EXERCISE ▸
Count the lines below that contain the word "legend". Give only the number.

(User interface change data)
────────────────────────────────────────

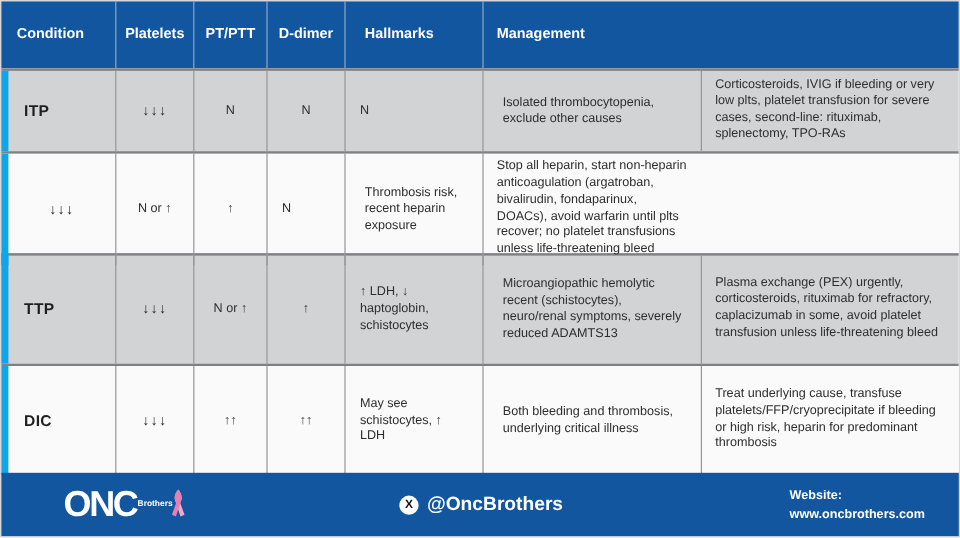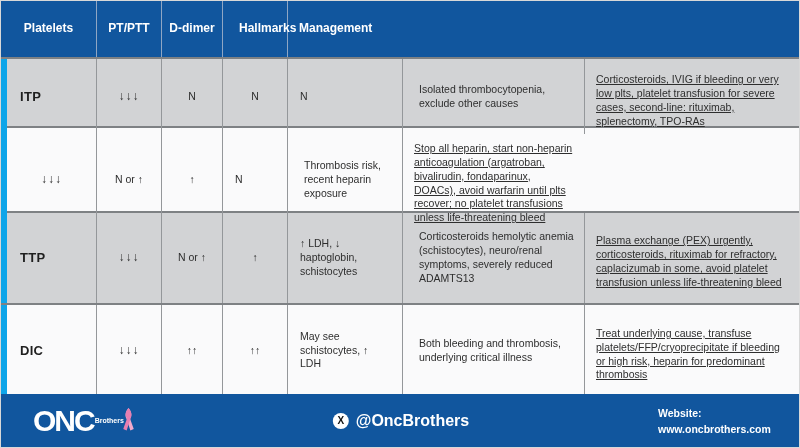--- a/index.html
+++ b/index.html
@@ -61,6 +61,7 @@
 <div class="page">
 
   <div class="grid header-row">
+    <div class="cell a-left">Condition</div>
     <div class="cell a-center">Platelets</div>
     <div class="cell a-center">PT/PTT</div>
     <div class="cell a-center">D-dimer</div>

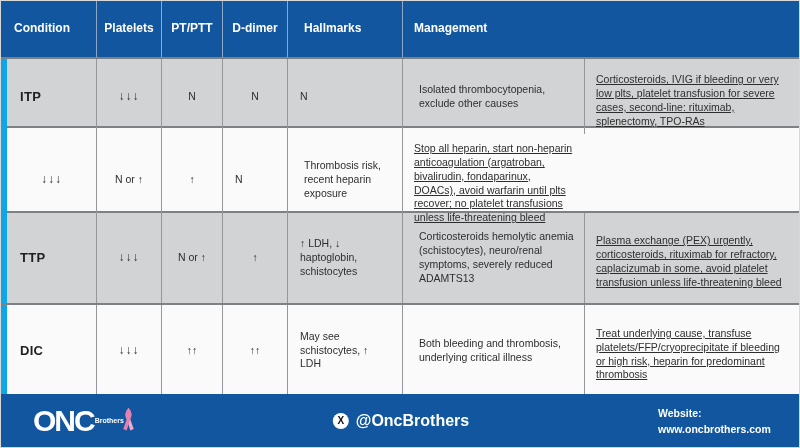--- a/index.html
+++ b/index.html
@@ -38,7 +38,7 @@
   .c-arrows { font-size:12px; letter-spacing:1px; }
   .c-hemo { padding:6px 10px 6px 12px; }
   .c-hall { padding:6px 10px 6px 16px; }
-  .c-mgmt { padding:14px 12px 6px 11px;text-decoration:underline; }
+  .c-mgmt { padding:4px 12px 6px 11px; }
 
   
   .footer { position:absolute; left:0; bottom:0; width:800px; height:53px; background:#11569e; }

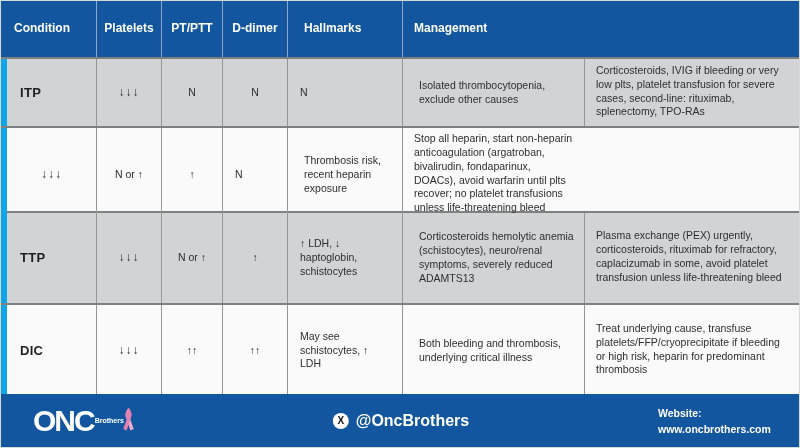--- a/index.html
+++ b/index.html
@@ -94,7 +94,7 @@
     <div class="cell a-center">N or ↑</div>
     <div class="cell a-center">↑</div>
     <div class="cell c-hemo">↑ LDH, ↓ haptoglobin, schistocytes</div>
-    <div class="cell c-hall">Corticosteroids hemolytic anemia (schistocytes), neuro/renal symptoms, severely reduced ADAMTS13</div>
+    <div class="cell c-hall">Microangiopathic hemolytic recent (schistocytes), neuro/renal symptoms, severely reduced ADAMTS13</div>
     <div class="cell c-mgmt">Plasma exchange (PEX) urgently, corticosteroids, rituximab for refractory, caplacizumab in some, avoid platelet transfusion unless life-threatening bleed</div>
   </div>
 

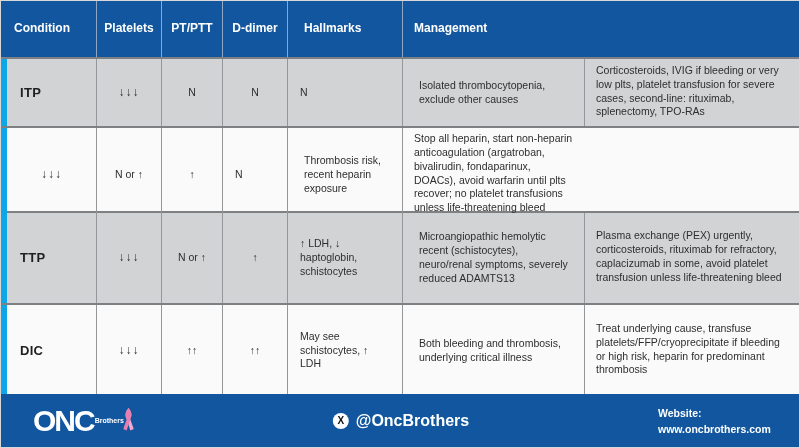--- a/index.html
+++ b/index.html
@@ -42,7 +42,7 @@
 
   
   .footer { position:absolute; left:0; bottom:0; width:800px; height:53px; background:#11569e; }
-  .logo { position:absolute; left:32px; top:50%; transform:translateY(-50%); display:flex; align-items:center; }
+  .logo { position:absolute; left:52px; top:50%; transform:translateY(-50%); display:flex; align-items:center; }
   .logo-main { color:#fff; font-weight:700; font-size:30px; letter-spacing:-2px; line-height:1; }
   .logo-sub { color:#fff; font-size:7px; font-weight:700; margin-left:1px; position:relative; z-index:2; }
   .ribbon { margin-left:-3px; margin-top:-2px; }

────────────────────────────────────────

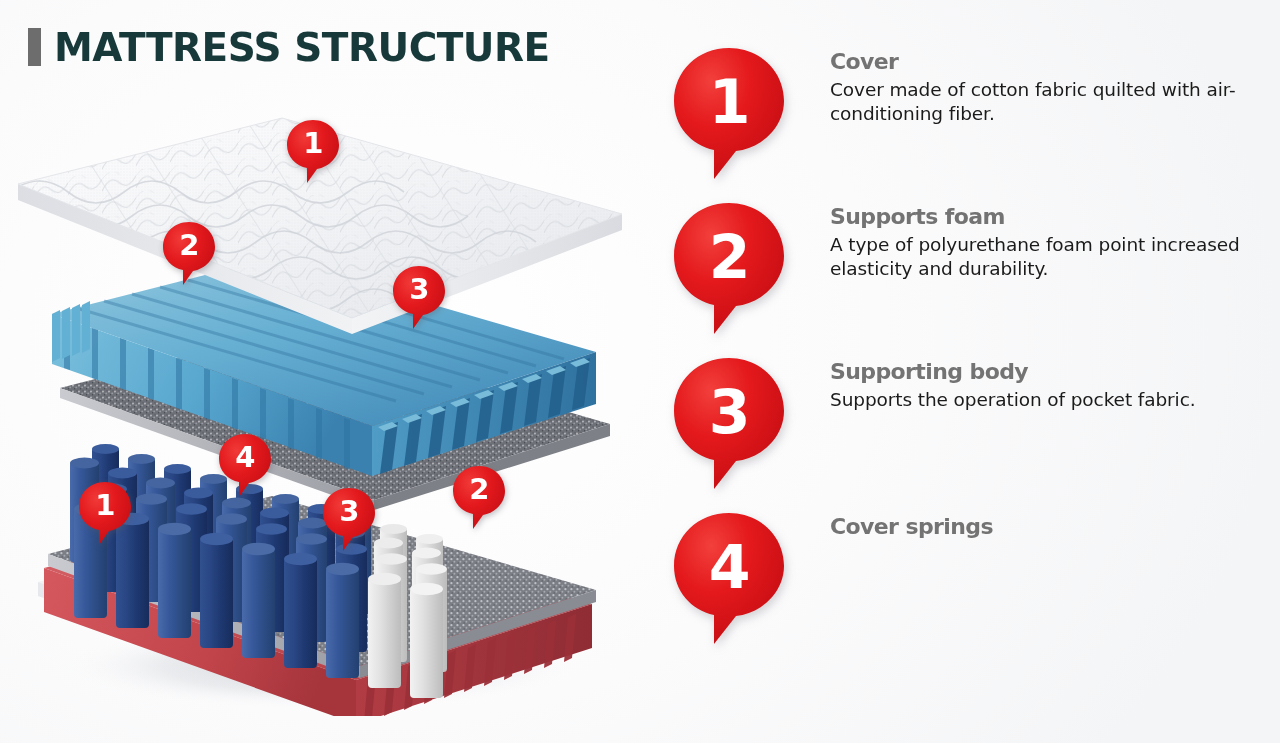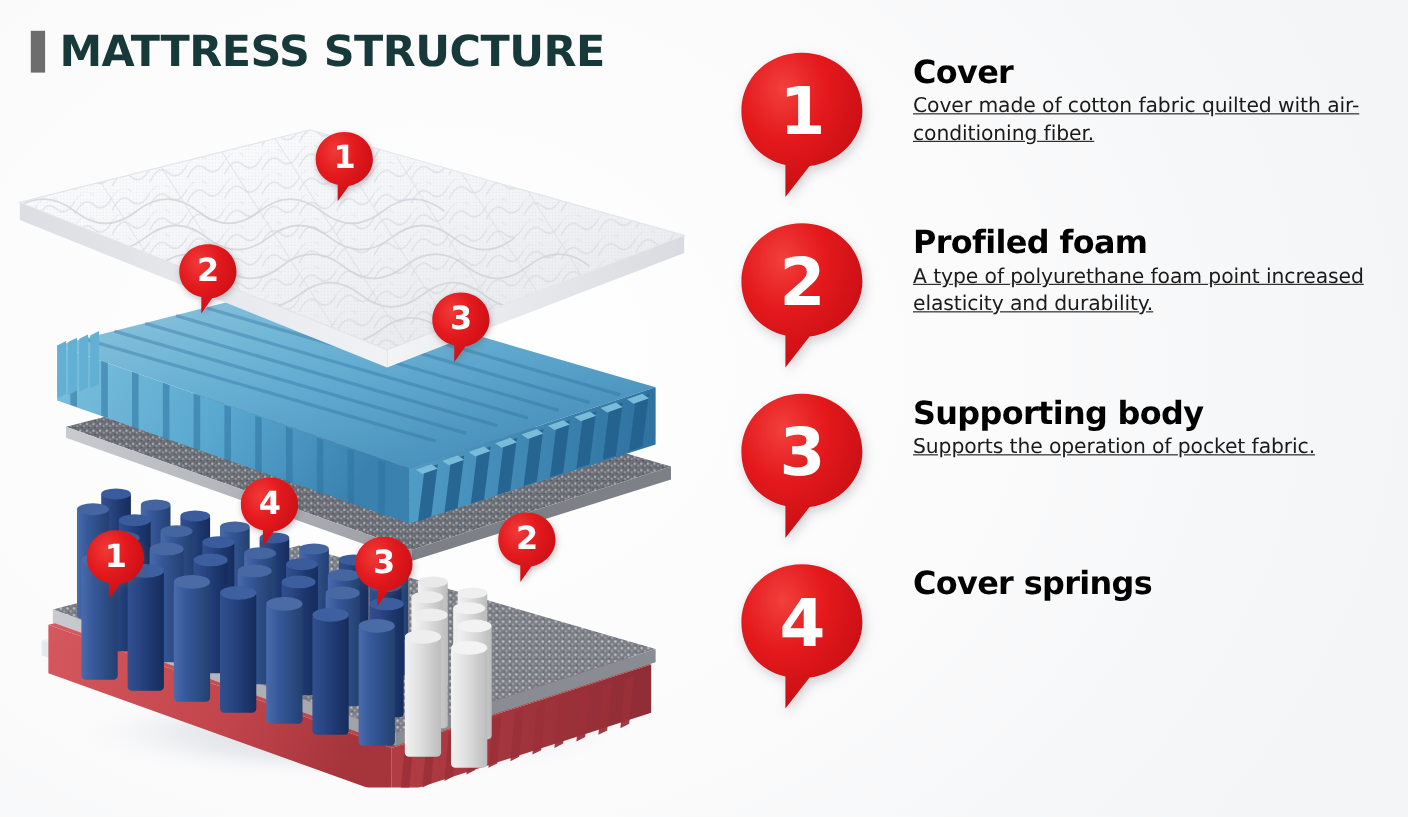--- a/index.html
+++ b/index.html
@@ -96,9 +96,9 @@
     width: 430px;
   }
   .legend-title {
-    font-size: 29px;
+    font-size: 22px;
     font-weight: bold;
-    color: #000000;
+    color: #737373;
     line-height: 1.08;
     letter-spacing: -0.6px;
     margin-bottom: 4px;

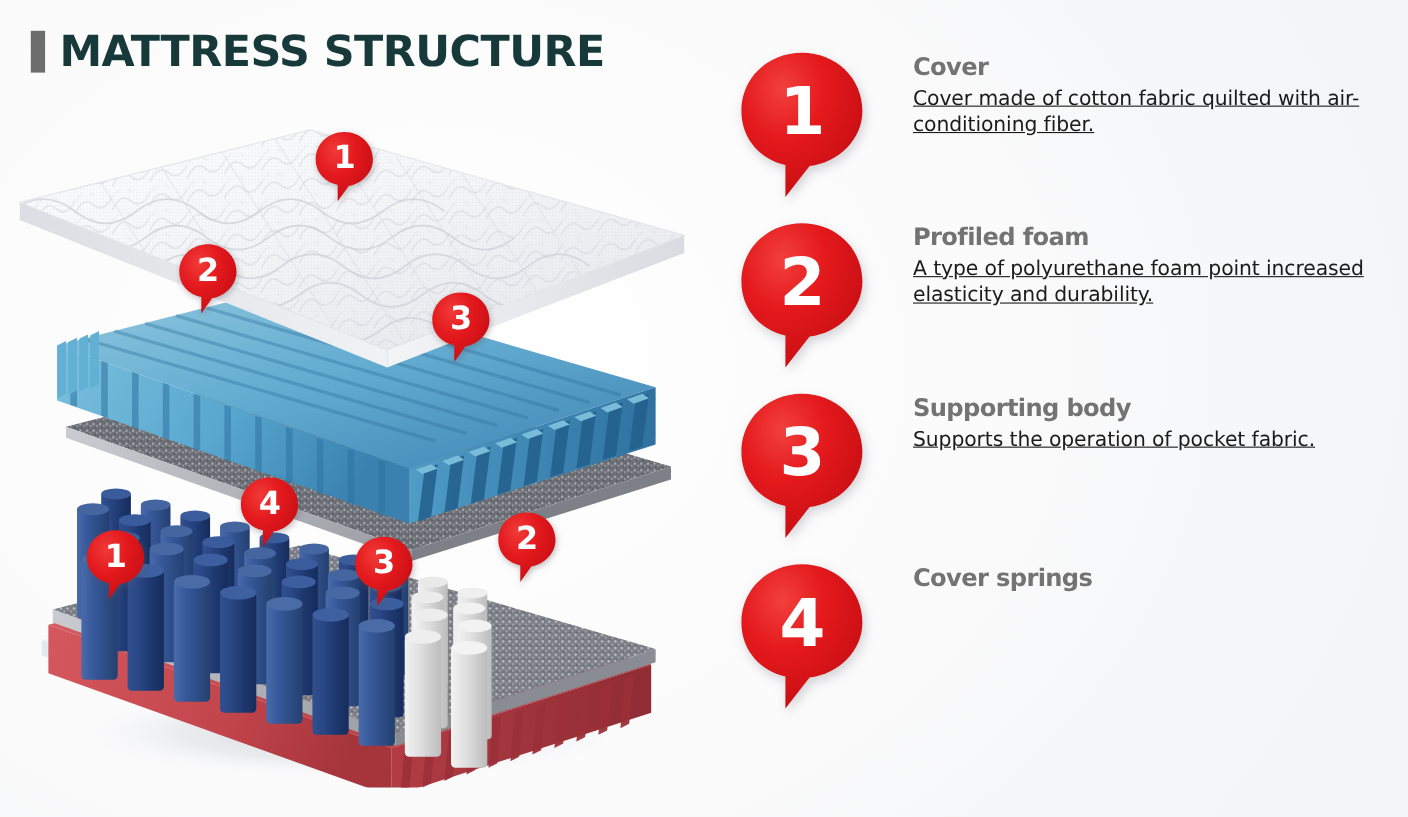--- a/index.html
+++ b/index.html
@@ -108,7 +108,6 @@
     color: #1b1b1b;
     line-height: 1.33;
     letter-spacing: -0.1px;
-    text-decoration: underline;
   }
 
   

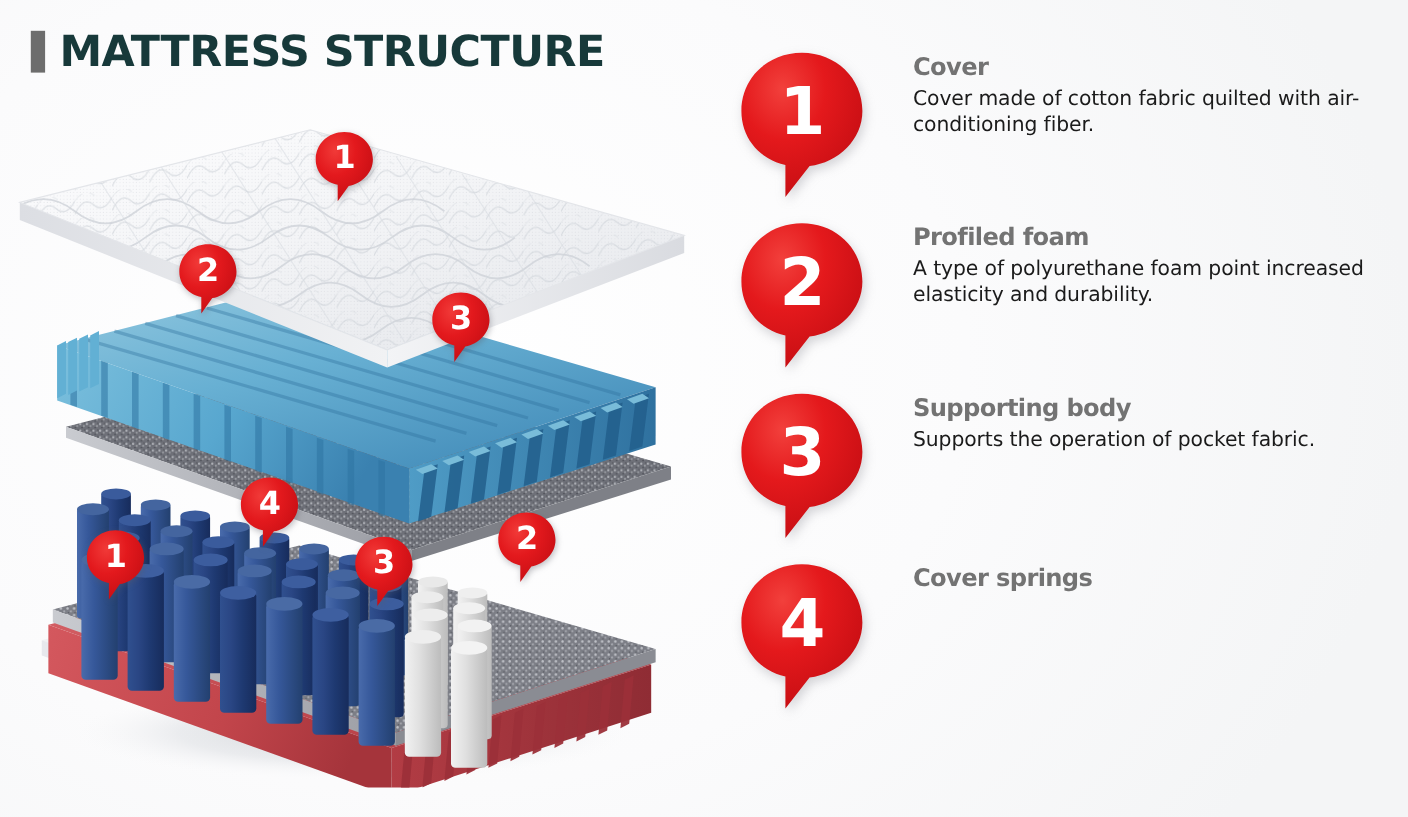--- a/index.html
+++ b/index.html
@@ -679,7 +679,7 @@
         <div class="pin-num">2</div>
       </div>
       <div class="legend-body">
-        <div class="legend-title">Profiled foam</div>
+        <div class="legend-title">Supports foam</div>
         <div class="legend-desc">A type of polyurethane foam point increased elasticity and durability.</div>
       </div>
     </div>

────────────────────────────────────────

EXERCISE ANSWER ▸
5